# make a shortcut for shutdown and restart........



## Roshith (Nov 28, 2004)

Heres how u can create icons to shutdown and restart on your desktop.

Right click on the desktop..select "new"...then click on "shortcut"......n in the dialog box that 

comes type "shutdown -s" and "shutdown -r" to create icons to "shutdown" and restart 

"respectively".

And once u have created icons....u can also assign shortcut keys so that u can shutdown and 

restart easily.

Well...i know this is a really beginner type of tip....but i guess by posting here.....it might 

help someone...

well...i also have a question regarding this shortcut...whenever i click on it...theres a 30 

second delay before it shuts down or restarts.......any way i can remove this???


----------



## Roshith (Nov 28, 2004)

guess no one found this top useful...............lol....


----------



## buck52 (Mar 9, 2001)

Howdy

Have you tried the shutdown on XP?

It only shuts down windows but not your computer...

Have a look here...
http://aumha.org/win5/a/shutcut.php

buck


----------



## Roshith (Nov 28, 2004)

well......this shorcut shuts down my system,........not just windows


----------



## buck52 (Mar 9, 2001)

Ro****h said:


> well......this shorcut shuts down my system,........not just windows


From XP or ME

From XP I still have to push the power button


----------



## somefellow (Nov 27, 2004)

Ro****h , nice tip ...thanks.


----------



## Roshith (Nov 28, 2004)

it shuts down in XP for me.....

i dont need to push the power button


----------



## Roshith (Nov 28, 2004)

your welcome somefellow.....
glad to know u found it useful..........


----------



## buck52 (Mar 9, 2001)

Ro****h said:


> it shuts down in XP for me.....
> 
> i dont need to push the power button


very interesting...first I have heard of that working

Most XP machines go only as far as the "it's safe to shutdown your computer" screen, then you have to push the power button


----------



## Big-K (Nov 22, 2003)

Pretty cool.

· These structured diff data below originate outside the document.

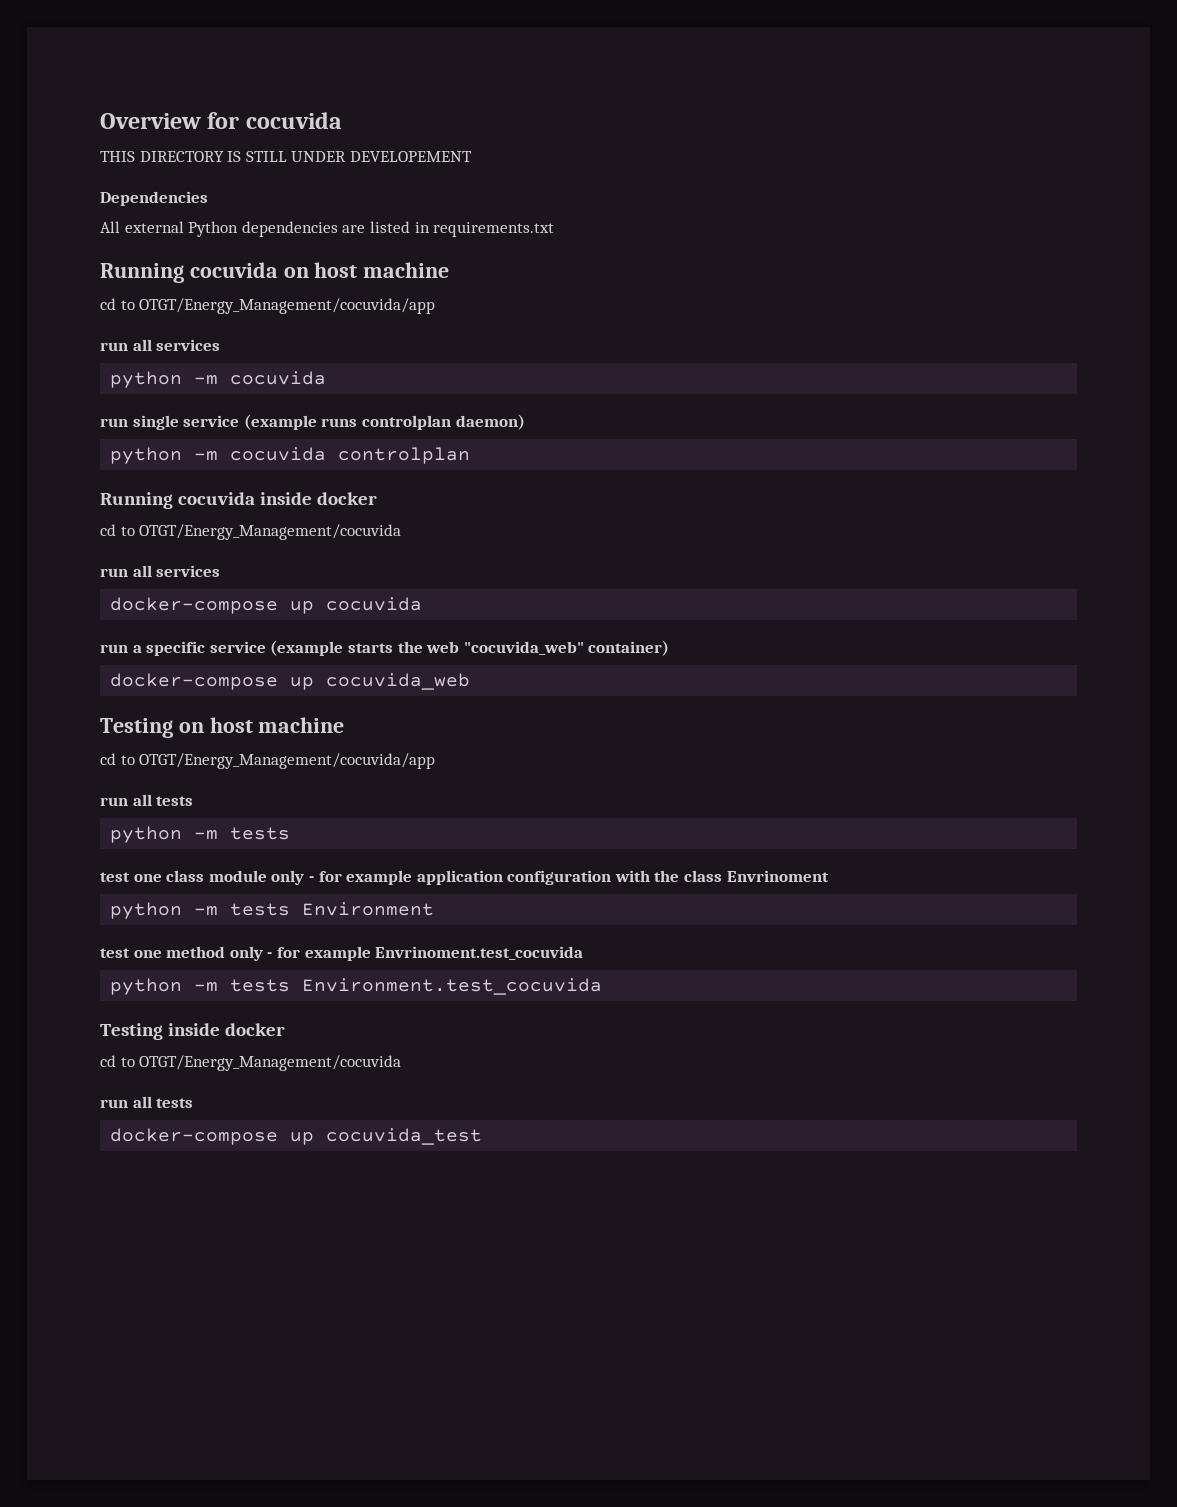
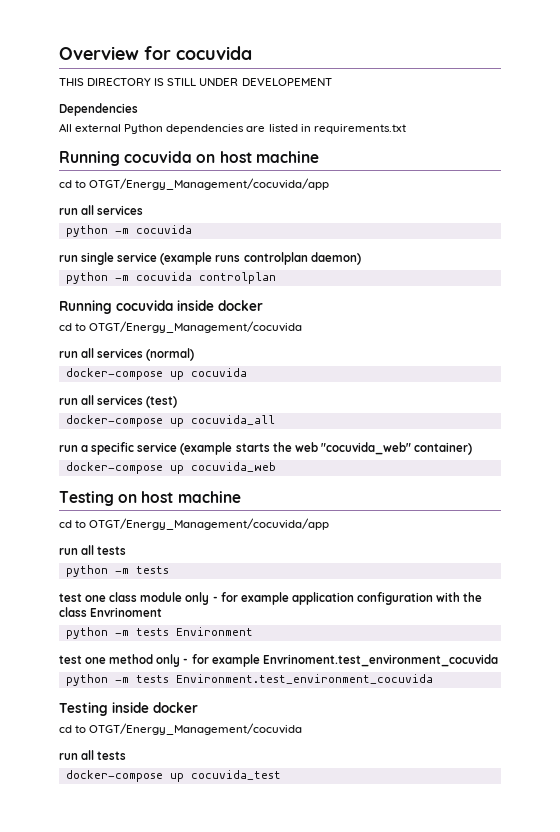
  Running cocuvida inside docker
  cd to OTGT/Energy_Management/cocuvida
- run all services
+ run all services (normal)
+ run all services (test)
+ docker-compose up cocuvida_all
- test one method only - for example Envrinoment.test_cocuvida
- python -m tests Environment.test_cocuvida
+ test one method only - for example Envrinoment.test_environment_cocuvida
+ python -m tests Environment.test_environment_cocuvida

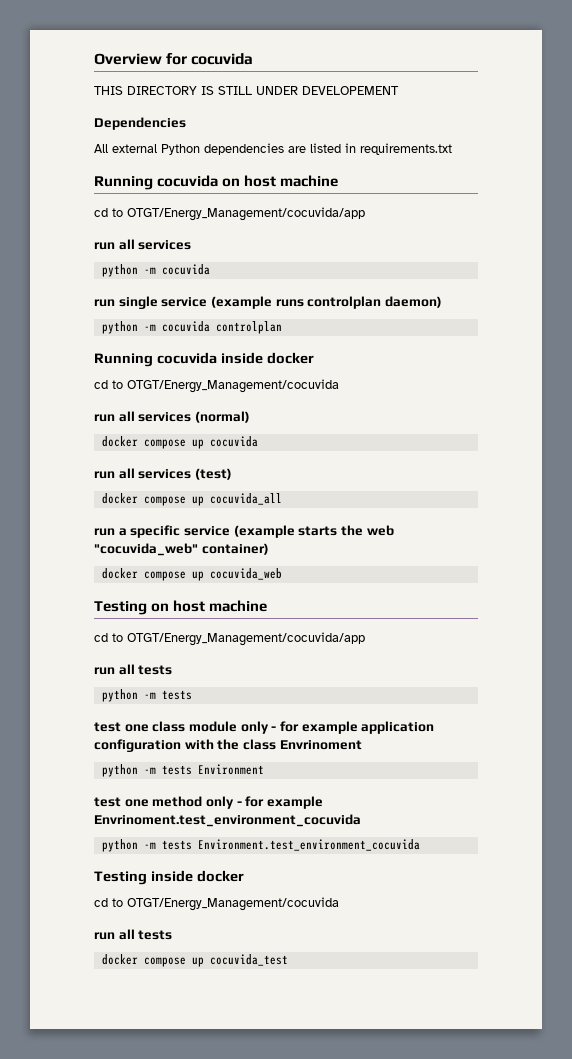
- docker-compose up cocuvida
+ docker compose up cocuvida
- docker-compose up cocuvida_all
+ docker compose up cocuvida_all
- docker-compose up cocuvida_web
+ docker compose up cocuvida_web
- docker-compose up cocuvida_test
+ docker compose up cocuvida_test

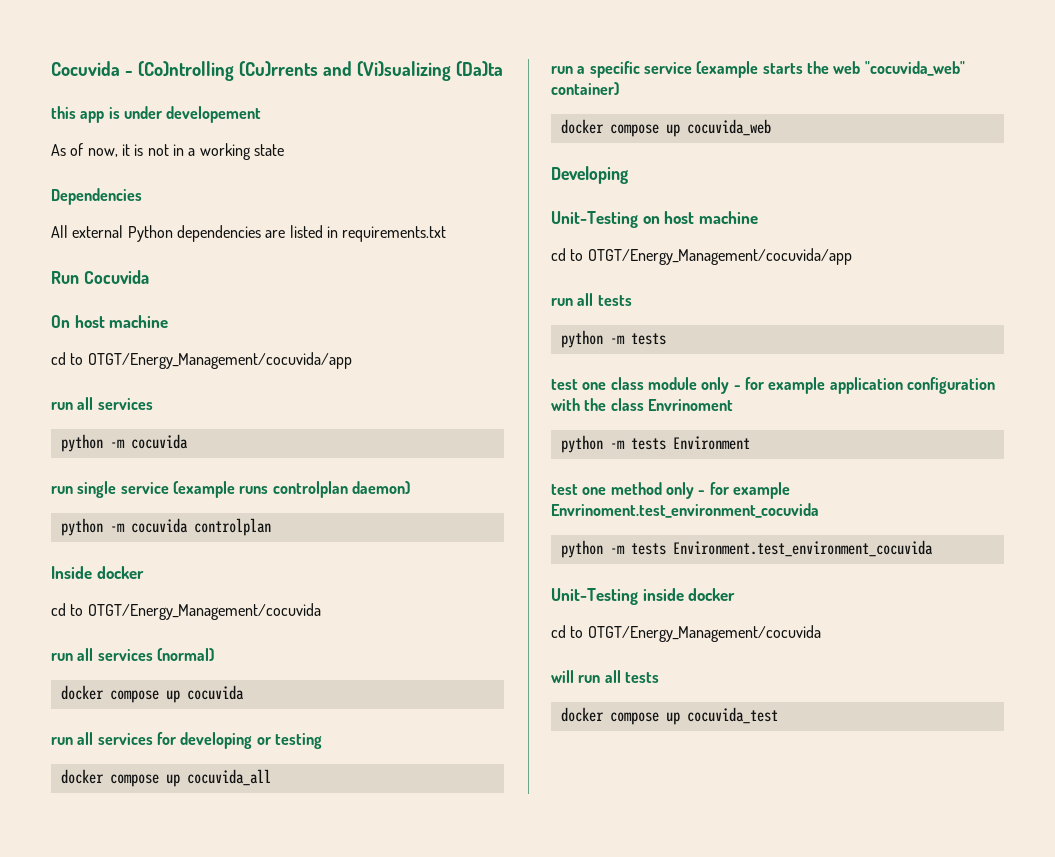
- Overview for cocuvida
- THIS DIRECTORY IS STILL UNDER DEVELOPEMENT
+ Cocuvida - (Co)ntrolling (Cu)rrents and (Vi)sualizing (Da)ta
+ this app is under developement
+ As of now, it is not in a working state
- Running cocuvida on host machine
+ Run Cocuvida
+ On host machine
- Running cocuvida inside docker
+ Inside docker
- run all services (test)
+ run all services for developing or testing
- Testing on host machine
+ Developing
+ Unit-Testing on host machine
- Testing inside docker
+ Unit-Testing inside docker
  cd to OTGT/Energy_Management/cocuvida
- run all tests
+ will run all tests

Mine also shuts down the power too when I go to start/shutdown. I'm thinking i'll probably do that, then rename them 'shutdown' and 'restart', then stick both in my C:\WINDOWS folder. That way I can press Logo+R to get to the run box, then type shutdown to shutdown or restart to reboot

Thanks for the tip.


----------



## buck52 (Mar 9, 2001)

Big-K said:


> I'm thinking i'll probably do that, then rename them 'shutdown' and 'restart', then stick both in my C:\WINDOWS folder. That way I can press Logo+R to get to the run box, then type shutdown to shutdown or restart to reboot
> 
> Thanks for the tip.


Why 
Start> turn off computer... not quick enough... 

buck


----------



## Big-K (Nov 22, 2003)

No...no its not. I feel the need for speed.


----------



## Roshith (Nov 28, 2004)

another one of my friends systems also shuts down completely............while some other friiends' systems dont shut down completely


----------



## kath100 (Aug 20, 2003)

All I have to do to close down and turn off the computer in one action is to briefly press the power button. This is set in the control panel


----------



## aarhus2004 (Jan 10, 2004)

Check these out:

http://www.onecomputerguy.com/desktop.htm#logoff_icon

:up:


----------



## _blitZkRiEG_ (Jan 14, 2005)

i used to have this problem too, i just ran Scan disk and it fixed it...


----------



## Roshith (Nov 28, 2004)

erm....its been a while since i have been to this thread...what problem were you talking about biltzkreig???


----------



## gdlong (Jan 13, 2005)

I just found your tip and have made the shortcuts. I did not know this could be done. This shows that people can learn something new all the time.
Thank you


----------



## Roshith (Nov 28, 2004)

thanks for the compliments gdlong.....thats the reason i posted it........figured at least one person mite benefit


----------



## Kenny94 (Dec 16, 2004)

Yep, another computer shortcut........
Shut down your computer in One second (well..umm don't time it)
(most current Windows versions)

Press the Windows key, release, and then press the "U" key twice. Windows will automatically shut down. Don't forget to save any files you're working on when you try this tip or you'll lose them


----------



## aarhus2004 (Jan 10, 2004)

Good one Kenny,

In WinMe it brought up my shutdown menu with one press on u or U. :up:


----------



## Kenny94 (Dec 16, 2004)

aarhus2004,
Thanks. Most folks are impress or they freakout, when U do this keyboard shortcut on their computer.....


----------



## aarhus2004 (Jan 10, 2004)

Kenny.

Why not start a 'Keyboard - Tips and Tricks' thread. It would be a good/useful one I reckon.


----------



## Roshith (Nov 28, 2004)

nice tip kenny....
thx....


----------



## robertaussie (Apr 6, 2005)

to make you computer shutdown or restart without the timer use the following commands in the shortcut shutdown.exe -s -t 0 that is a zero ont a naught and for the restart use shutdown.exe -r -f -t 00

that will shut down and restart with out the timmer...


----------



## Roshith (Nov 28, 2004)

Nice tip robertaussie.....Thanks..


----------



## justfoo (Dec 31, 2004)

Thanks Ro****h,
Here is what I put in the Target line:
C:\WINDOWS\SYSTEM32\SHUTDOWN.EXE -s -t 2 -c "Say Goodnight Ethel!"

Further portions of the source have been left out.